Il dilemma democratico e il caso Marine Le Pen

La notizia della condanna di Marine Le Pen per una frode milionaria ai danni del Parlamento europeo e della sua conseguente ineleggibilità per cinque anni alle cariche pubbliche – quindi anche all’Eliseo nel 2027 – non può essere letta semplicemente dal punto di vista giudiziario. Lo dimostra anche l’ondata di reazioni in sua difesa da parte dell’internazionale sovranista: da Viktor Orbán a Geert Wilders, da Elon Musk alla ormai onnipresente portavoce del ministero degli Esteri russo, Maria Zakharova, che da Mosca ha denunciato addirittura «l’agonia della democrazia liberale». Senza dimenticare ovviamente Matteo Salvini, il cui percorso politico in Europa è sempre stato al fianco di Marine Le Pen e del suo partito.
#JeSoutiensMarine@MLP_officiel pic.twitter.com/RtQM3ov0pP
— Matteo Salvini (@matteosalvinimi) March 31, 2025
Il caso che coinvolge la leader del Rassemblement National può essere letto a più livelli, al netto degli effetti sulla politica francese. Non è certo la prima deputata europea a essere condannata per la distrazione di fondi, in questo caso per l’utilizzo improprio del denaro dell’Europarlamento al fine di pagare assistenti e personale del RN.
La contraddizione
Fa semmai riflettere il fatto che Marine Le Pen abbia sempre attaccato le istituzioni europee, descrivendole come il centro di un potere corrotto, quando in realtà proprio da quella «fonte di ogni male» faceva affluire milioni di euro a favore del suo partito.
Una contraddizione che negli anni si è ripetuta anche a livello di Stati membri, dall’Ungheria di Orbán alla Polonia di Morawiecki: governi sempre ostili alle azioni comunitarie e al processo di integrazione federale, nonché critici di una certa idea di solidarietà europea – a partire dalla redistribuzione dei migranti – ma al contempo in prima fila nel battere cassa a Bruxelles per ottenere fondi di coesione e sviluppo.
Ma questo è, tutto sommato, un livello base di analisi: gli scandali finanziari dei partiti sovranisti e populisti e l’atteggiamento da free rider (ovvero l’approccio opportunistico) degli Stati guidati da leader euroscettici.
I «sabotatori» della democrazia

Vi è poi un secondo livello di considerazioni, legato alla condanna di Le Pen: riguarda la capacità delle istituzioni democratiche di sbarrare la strada a quelli che potremmo definire «sabotatori» della democrazia.

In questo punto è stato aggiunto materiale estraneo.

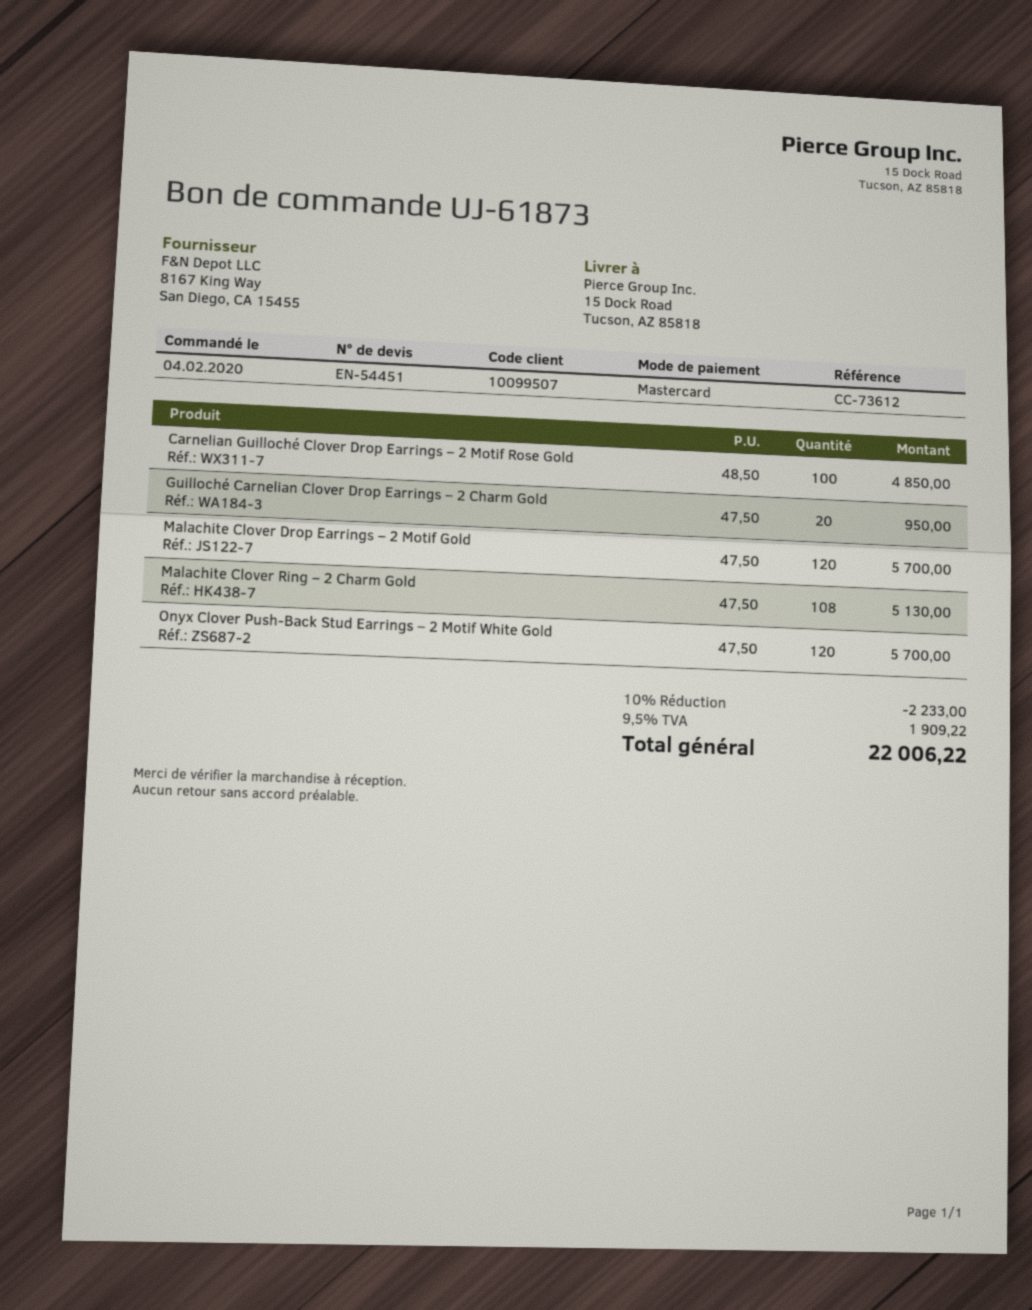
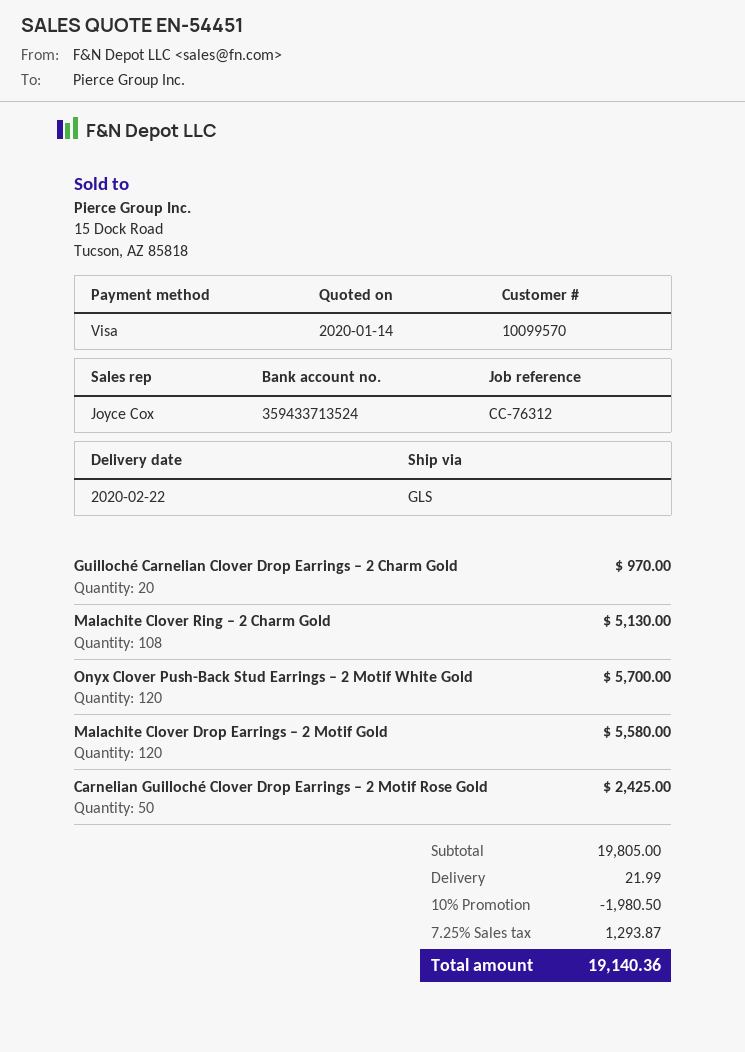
customer number: 10099507 -> 10099570
reference: CC-73612 -> CC-76312
payment method: Mastercard -> Visa
Carnelian Guilloché Clover Drop Earrings – 2 Motif Rose Gold: 100 for 4850.00 -> 50 for 2425.00
Guilloché Carnelian Clover Drop Earrings – 2 Charm Gold: 20 for 950.00 -> 20 for 970.00
Malachite Clover Drop Earrings – 2 Motif Gold: 120 for 5700.00 -> 120 for 5580.00
discount: 10% = 2233.00 -> 10% = 1980.50
shipping: none -> 21.99
tax: 9.5% = 1909.22 -> 7.25% = 1293.87
total: 22006.22 -> 19140.36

Troppo spesso, in questi anni, abbiamo assistito a forze politiche che, usando le regole democratiche, puntavano alla conquista del potere per poi piegare lo stato di diritto e distorcere le stesse regole democratiche.
Un dibattito che attraversa l’Europa è proprio quello su come poter fermare, nel rispetto delle regole, partiti che possono democraticamente concorrere alle elezioni ma che di democratico hanno ben poco, a partire dai messaggi e dalle piattaforme elettorali. Un esempio su tutti è Alternative für Deutschland, i cui leader hanno più volte fatto espliciti riferimenti al neonazismo e all’antisemitismo, oltre a proporre la remigrazione di massa dei migranti e delle seconde generazioni.

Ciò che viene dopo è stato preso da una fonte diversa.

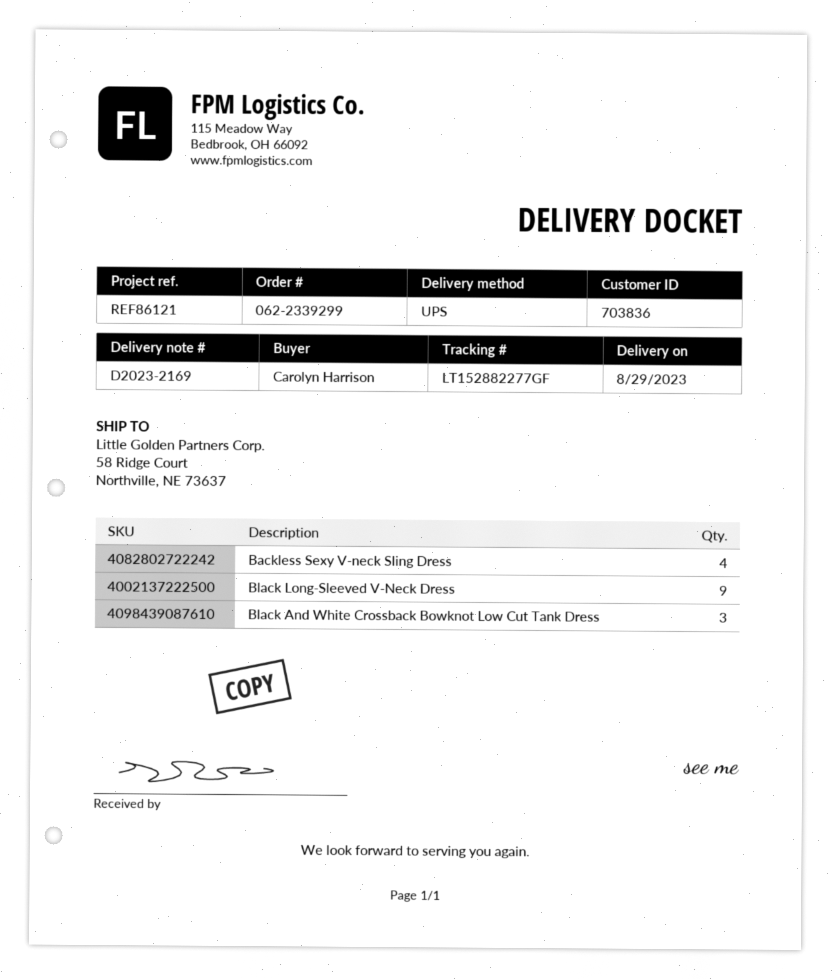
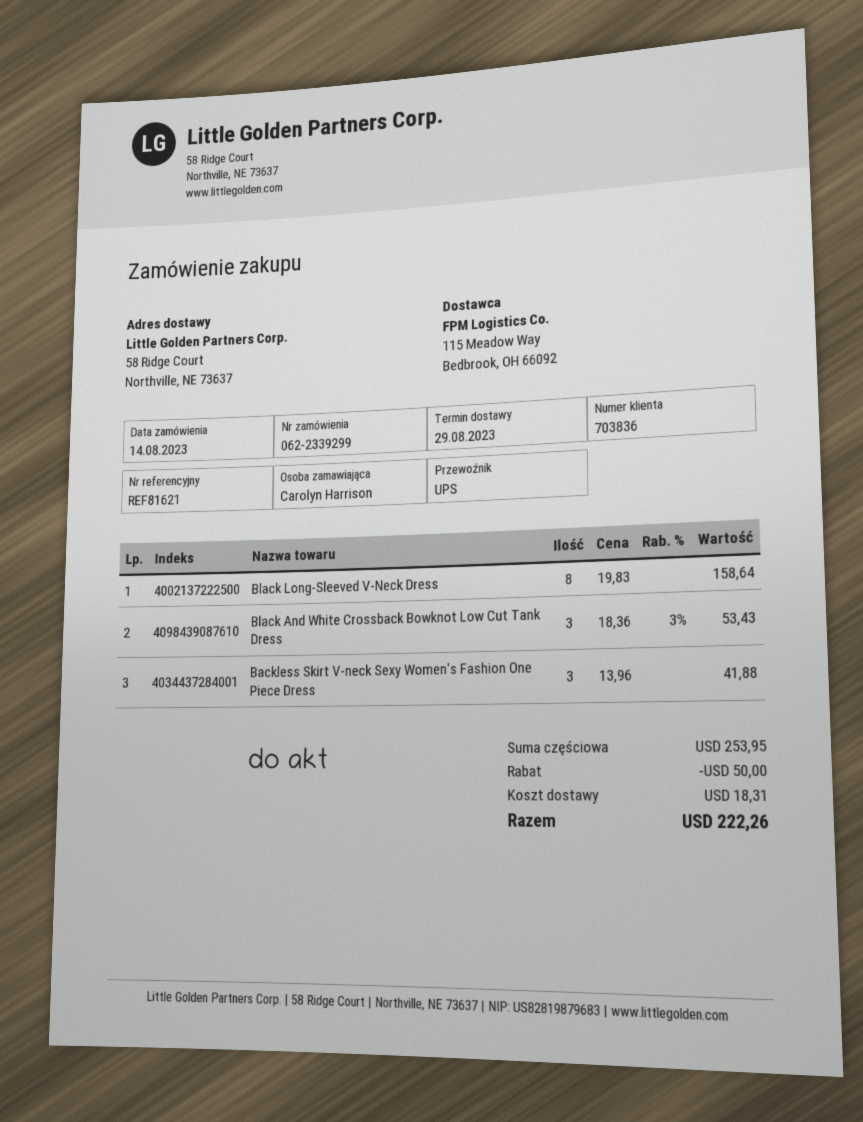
reference: REF86121 -> REF81621
Backless Sexy V-neck Sling Dress: 4 -> none
Black Long-Sleeved V-Neck Dress: 9 -> 8
Backless Skirt V-neck Sexy Women's Fashion One Piece Dress: none -> 3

Quello dei diritti è in effetti un tema caro anche al Rassemblement National, ovviamente in chiave escludente: i lepenisti hanno già presentato un progetto di legge (poi bocciato) che prevedeva il divieto, per chi ha doppia cittadinanza, di accedere a incarichi nella pubblica amministrazione. I partiti riuniti da Orbán nel gruppo dei «Patrioti per l’Europa» e da AfD in quello «Europa delle Nazioni sovrane» mostrano una marcata posizione filorussa e l’intenzione di smantellare l’Unione Europea.
Di fronte alla recente avanzata dell’internazionale sovranista in Europa, sono tornati d’attualità due saggi scritti nel 1937 dal giurista ebreo tedesco Karl Loewenstein sulla cosiddetta «democrazia militante», che avrebbe dovuto impedire in tutti i modi l’ascesa del nazismo e delle sue varie gemmazioni nel resto d’Europa (Croci Frecciate, Guardie di Ferro, ecc.). In Germania si è discusso della possibilità di mettere fuori legge AfD per i suoi continui richiami al nazismo; in Romania sono state annullate le elezioni presidenziali per l’ingerenza russa e il sostegno di Mosca al candidato dell’estrema destra.
Ora, a Marine Le Pen viene di fatto preclusa la possibilità di candidarsi alle Presidenziali, e già si registrano appelli al popolo per mobilitarsi. Ma il punto è un altro: la democrazia si è mobilitata e si è protetta, secondo la legge, per colpire chi – in fondo – non crede nei valori su cui poggia il nostro vivere democratico.